Last week, when my server was affected by the explosion at The Planet,
Google indexer found a directory that wasn't really there and althugh
I have that in my robots file, continues to try to index the non-
existent documents. They all return 404. and my webmaster tools shows
thousands of them. Google is reading robots.txt so there are a few
possibilities.
- I don't know how to write a robots file
- google is ignoring robots.txt
- some crawlers have a cached version
Hi newsblaze (what a name considering what happened to your
hoster :-)) and welcome to the groups!
Looking at your site, I'm not really sure which URLs you don't want
indexed. If you could post a sample URL, it would help to make things
clearer.
When I look at your robots.txt, I can suspect what is happening (but
I'd need to know the URLs that should be blocked to be sure):
You have a fairly large generic ("User-agent: *") section and
relatively small detailed sections (like for "User-agent: googlebot").
Keep in mind that search engine crawlers will only follow the most
specific section and ignore all other sections (including the generic
one). In your case, the Googlebot would ONLY follow the directives
listed in that section. If you want the Googlebot to also follow all
of the directives in your generic section, you will have to copy them
into the "googlebot" section. The same is true for the other search
engine crawlers, so you may need to copy & paste a bit :-).
Are you sure that you really need to treat different search engines
differently?
It would be much simpler to have a set of rules that apply to all
crawlers, without trying to name the various crawlers.
As JohnMu has explained, if you have different sections for each
crawler, each individual crawler will obey ONLY the lines that are in
that section AND IGNORE the general lines (the first ~12 lines in your
robots.txt) which I not think was your intention.
I suspect that by making the robots.txt more complex than necessary,
you have made unnecessary mistakes and granted access to folders/
documents that you do not want ANY crawler to have.
> Last week, when my server was affected by the explosion at The Planet,
> Google indexer found a directory that wasn't really there and althugh
> I have that in my robots file, continues to try to index the non-
> existent documents.

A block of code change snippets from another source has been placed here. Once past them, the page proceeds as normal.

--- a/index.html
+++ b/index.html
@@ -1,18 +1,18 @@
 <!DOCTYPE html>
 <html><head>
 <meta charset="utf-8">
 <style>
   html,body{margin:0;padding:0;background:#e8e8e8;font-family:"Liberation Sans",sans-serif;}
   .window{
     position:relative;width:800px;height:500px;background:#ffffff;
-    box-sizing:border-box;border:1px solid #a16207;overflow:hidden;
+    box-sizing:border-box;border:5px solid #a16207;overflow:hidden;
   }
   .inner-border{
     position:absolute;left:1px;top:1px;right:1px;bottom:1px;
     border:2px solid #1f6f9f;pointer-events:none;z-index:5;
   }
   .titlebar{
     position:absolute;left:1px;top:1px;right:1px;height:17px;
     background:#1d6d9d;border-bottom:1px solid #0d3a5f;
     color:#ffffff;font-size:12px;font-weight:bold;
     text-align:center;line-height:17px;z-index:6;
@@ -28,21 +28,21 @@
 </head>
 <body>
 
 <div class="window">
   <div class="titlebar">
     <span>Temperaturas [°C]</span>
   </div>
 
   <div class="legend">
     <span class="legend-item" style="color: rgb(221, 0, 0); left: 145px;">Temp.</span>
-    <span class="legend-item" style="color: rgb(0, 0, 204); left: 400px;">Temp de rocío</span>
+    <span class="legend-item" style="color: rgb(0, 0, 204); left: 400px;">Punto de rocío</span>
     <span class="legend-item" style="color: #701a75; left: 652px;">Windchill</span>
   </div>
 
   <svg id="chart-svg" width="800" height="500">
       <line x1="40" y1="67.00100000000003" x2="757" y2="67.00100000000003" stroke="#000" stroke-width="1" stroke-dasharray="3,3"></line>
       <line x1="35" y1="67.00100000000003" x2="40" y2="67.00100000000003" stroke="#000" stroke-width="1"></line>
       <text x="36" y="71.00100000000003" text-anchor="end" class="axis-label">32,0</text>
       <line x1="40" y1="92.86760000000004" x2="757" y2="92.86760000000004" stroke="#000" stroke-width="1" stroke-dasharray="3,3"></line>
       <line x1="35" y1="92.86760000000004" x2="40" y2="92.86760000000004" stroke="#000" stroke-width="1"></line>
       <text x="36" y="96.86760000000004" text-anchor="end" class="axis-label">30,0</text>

They all return 404. and my webmaster tools shows
> thousands of them. Google is reading robots.txt so there are a few
> possibilities.
> - I don't know how to write a robots file
> - google is ignoring robots.txt
> - some crawlers have a cached version
Thanks Robbo.
That could be true, but only google found the folders that don't
exist.
All I wanted to do was to tell the crawler to stop trying to crawl
what doesn't exist.
> Hinewsblaze(what a name considering what happened to your
> hoster :-)) and welcome to the groups!
> Looking at your site, I'm not really sure which URLs you don't want
> indexed. If you could post a sample URL, it would help to make things
> clearer.
> When I look at your robots.txt, I can suspect what is happening (but
> I'd need to know the URLs that should be blocked to be sure):
> You have a fairly large generic ("User-agent: *") section and
> relatively small detailed sections (like for "User-agent: googlebot").

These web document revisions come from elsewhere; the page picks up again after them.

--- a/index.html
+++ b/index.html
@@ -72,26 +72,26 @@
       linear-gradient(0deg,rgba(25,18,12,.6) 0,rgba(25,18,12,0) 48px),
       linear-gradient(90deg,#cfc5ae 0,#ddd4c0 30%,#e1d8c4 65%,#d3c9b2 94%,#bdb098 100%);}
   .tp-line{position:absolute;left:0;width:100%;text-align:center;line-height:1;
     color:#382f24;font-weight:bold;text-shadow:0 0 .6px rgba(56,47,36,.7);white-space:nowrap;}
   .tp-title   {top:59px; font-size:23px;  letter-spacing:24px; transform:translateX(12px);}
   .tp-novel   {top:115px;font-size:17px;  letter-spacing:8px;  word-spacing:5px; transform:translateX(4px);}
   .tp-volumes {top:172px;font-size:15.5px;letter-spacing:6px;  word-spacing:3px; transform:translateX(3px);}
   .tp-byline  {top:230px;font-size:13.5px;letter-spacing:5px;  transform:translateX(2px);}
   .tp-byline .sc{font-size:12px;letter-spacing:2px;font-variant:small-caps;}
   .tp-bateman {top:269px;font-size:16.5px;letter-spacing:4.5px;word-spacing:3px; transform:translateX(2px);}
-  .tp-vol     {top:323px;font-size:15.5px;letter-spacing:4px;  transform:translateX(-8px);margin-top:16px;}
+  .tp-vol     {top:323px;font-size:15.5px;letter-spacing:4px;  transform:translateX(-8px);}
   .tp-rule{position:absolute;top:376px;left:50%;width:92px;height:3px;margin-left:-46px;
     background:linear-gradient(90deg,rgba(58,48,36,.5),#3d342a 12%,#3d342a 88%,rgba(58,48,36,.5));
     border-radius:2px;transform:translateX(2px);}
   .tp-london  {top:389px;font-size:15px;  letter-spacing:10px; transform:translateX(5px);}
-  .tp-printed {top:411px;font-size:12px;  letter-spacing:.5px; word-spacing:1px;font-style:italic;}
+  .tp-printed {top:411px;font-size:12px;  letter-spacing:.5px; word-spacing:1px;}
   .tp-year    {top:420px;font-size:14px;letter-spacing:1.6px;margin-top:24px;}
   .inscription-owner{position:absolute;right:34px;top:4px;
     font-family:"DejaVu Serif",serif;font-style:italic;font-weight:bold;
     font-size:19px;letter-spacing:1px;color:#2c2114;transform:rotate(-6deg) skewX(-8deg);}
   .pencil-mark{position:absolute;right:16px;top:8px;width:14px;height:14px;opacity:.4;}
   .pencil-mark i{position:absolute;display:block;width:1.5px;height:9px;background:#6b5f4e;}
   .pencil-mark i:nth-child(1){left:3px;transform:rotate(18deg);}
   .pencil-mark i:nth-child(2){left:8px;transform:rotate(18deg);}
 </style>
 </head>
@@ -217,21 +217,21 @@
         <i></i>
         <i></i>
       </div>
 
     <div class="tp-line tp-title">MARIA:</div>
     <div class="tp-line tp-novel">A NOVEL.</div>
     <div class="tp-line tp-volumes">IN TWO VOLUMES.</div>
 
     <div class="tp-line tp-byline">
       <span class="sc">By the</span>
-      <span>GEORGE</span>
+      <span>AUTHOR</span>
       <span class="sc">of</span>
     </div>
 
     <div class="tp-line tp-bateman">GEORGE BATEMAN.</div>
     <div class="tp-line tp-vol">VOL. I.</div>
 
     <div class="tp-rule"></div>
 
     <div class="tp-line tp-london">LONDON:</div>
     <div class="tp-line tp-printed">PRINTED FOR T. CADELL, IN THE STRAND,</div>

> Keep in mind that search engine crawlers will only follow the most
> specific section and ignore all other sections (including the generic
> one). In your case, the Googlebot would ONLY follow the directives
> listed in that section. If you want the Googlebot to also follow all
> of the directives in your generic section, you will have to copy them
> into the "googlebot" section. The same is true for the other search
> engine crawlers, so you may need to copy & paste a bit :-).

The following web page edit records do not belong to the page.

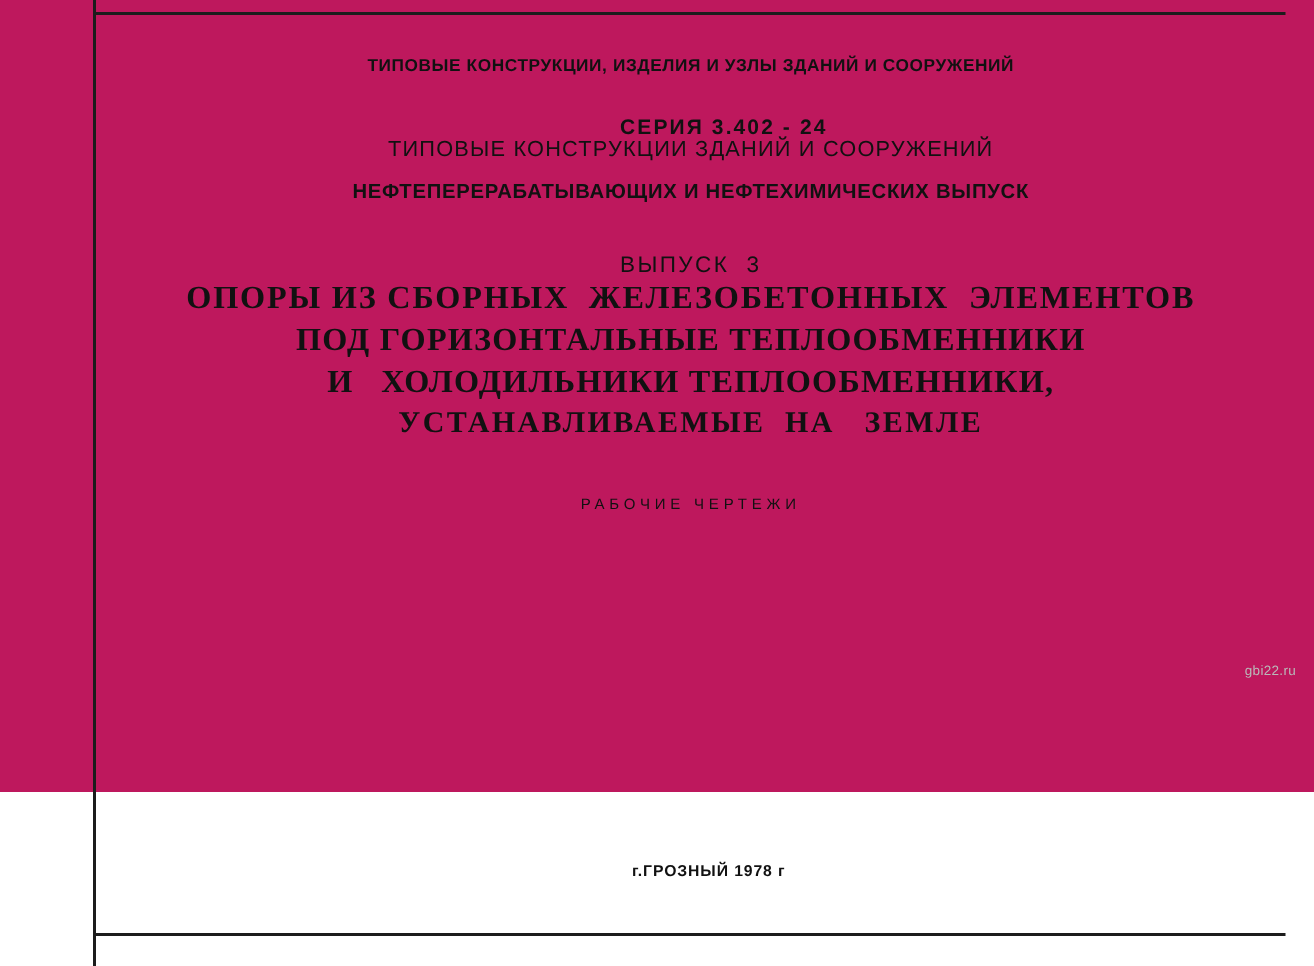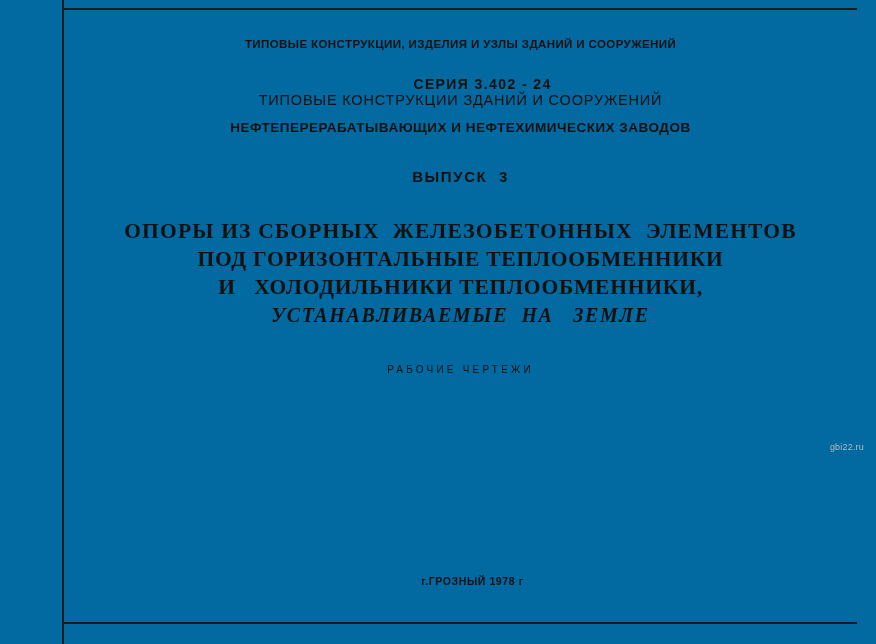--- a/index.html
+++ b/index.html
@@ -12,22 +12,22 @@
     height: 644px;
     font-family: "Liberation Sans", sans-serif;
     overflow: hidden;
     position: relative;
   }
   .page {
     position: absolute;
     left: 0;
     top: 0;
     width: 876px;
-    height: 644px;
-    background: #0369a1;
+    height: 528px;
+    background: #be185d;
   }
   
   .frame-left {
     position: absolute;
     left: 62px;
     top: 0px;
     width: 2px;
     height: 644px;
     background: #1c1c1c;
   }
@@ -78,37 +78,36 @@
   }
   .l-subtitle2 {
     margin-top: 12px;
     font-size: 13.5px;
     font-weight: bold;
     letter-spacing: 0.5px;
   }
   .l-issue {
     margin-top: 33px;
     font-size: 15px;
-    font-weight: bold;
+    font-weight: normal;
     letter-spacing: 1.6px;
   }
   .title-block {
-    margin-top: 33px;
   }
   .l-title {
     font-size: 21.5px;
     font-weight: bold;
     letter-spacing: 0.6px;
     line-height: 1.30;
     font-family: "Liberation Serif", serif;
   }
   .l-title.t1 { letter-spacing: 1.2px; }
   .l-title.t2 { letter-spacing: 0.8px; text-align: center; }
   .l-title.t3 { letter-spacing: 0.8px; }
-  .l-title.t4 { letter-spacing: 1.6px; font-size: 20px; font-style: italic; }
+  .l-title.t4 { letter-spacing: 1.6px; font-size: 20px; }
   .l-working {
     margin-top: 36px;
     font-size: 10px;
     font-weight: normal;
     letter-spacing: 3.2px;
   }
   .l-city {
     position: absolute;
     left: 12px;
     top: 565px;
@@ -137,21 +136,21 @@
   <div class="frame-bottom"></div>
 
   <div class="content">
 
     <div class="line l-series-header">ТИПОВЫЕ КОНСТРУКЦИИ, ИЗДЕЛИЯ И УЗЛЫ ЗДАНИЙ И СООРУЖЕНИЙ</div>
 
     <div class="line l-series-number">СЕРИЯ 3.402 - 24</div>
 
     <div class="line l-subtitle1">ТИПОВЫЕ КОНСТРУКЦИИ ЗДАНИЙ И СООРУЖЕНИЙ</div>
 
-    <div class="line l-subtitle2">НЕФТЕПЕРЕРАБАТЫВАЮЩИХ И НЕФТЕХИМИЧЕСКИХ ЗАВОДОВ</div>
+    <div class="line l-subtitle2">НЕФТЕПЕРЕРАБАТЫВАЮЩИХ И НЕФТЕХИМИЧЕСКИХ ВЫПУСК</div>
 
     <div class="line l-issue">ВЫПУСК  3</div>
 
     <div class="title-block">
       <div class="line l-title t1">ОПОРЫ ИЗ СБОРНЫХ  ЖЕЛЕЗОБЕТОННЫХ  ЭЛЕМЕНТОВ</div>
       <div class="line l-title t2">ПОД ГОРИЗОНТАЛЬНЫЕ ТЕПЛООБМЕННИКИ</div>
       <div class="line l-title t3">И   ХОЛОДИЛЬНИКИ ТЕПЛООБМЕННИКИ,</div>
       <div class="line l-title t4">УСТАНАВЛИВАЕМЫЕ  НА   ЗЕМЛЕ</div>
     </div>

> - although there are some images down there that I don't want to
> block.
> so thats why I don't have it done at the top level.
> I cleaned up the robots file to see if that will help.
> Alan
> On Jun 10, 3:05 pm, JohnMu wrote:
> > Hinewsblaze(what a name considering what happened to your
> > hoster :-)) and welcome to the groups!
> > Looking at your site, I'm not really sure which URLs you don't want
> > indexed. If you could post a sample URL, it would help to make things
> > clearer.
> > When I look at your robots.txt, I can suspect what is happening (but
> > I'd need to know the URLs that should be blocked to be sure):
> > You have a fairly large generic ("User-agent: *") section and
> > relatively small detailed sections (like for "User-agent: googlebot").
> > Keep in mind that search engine crawlers will only follow the most
> > specific section and ignore all other sections (including the generic
> > one). In your case, the Googlebot would ONLY follow the directives
> > listed in that section. If you want the Googlebot to also follow all
> > of the directives in your generic section, you will have to copy them
> > into the "googlebot" section. The same is true for the other search
> > engine crawlers, so you may need to copy & paste a bit :-).
> > Hope it helps!
> > John- Masquer le texte des messages précédents -
We generally only process one wildcard in each robots.txt directive.
In your case, I would recommend changing that to:
Disallow: /pix/*/mw/
Keep in mind that this will also block URLs such as /pix/something/mw/
otherthings. If you want to only block those that end in /mw/, you
could use:
Disallow: /pix/*/mw/$
and other names that replace the mw
- except of course the pix
Of course, all that is historical.
If starting now and knowing what I know, I'd have created a different
structure,
but I don't want to bounce thousands of picture URLs out.
> We generally only process one wildcard in each robots.txt directive.
> In your case, I would recommend changing that to:
> Disallow: /pix/*/mw/
> Keep in mind that this will also block URLs such as /pix/something/mw/
> otherthings. If you want to only block those that end in /mw/, you
> could use:
> Disallow: /pix/*/mw/$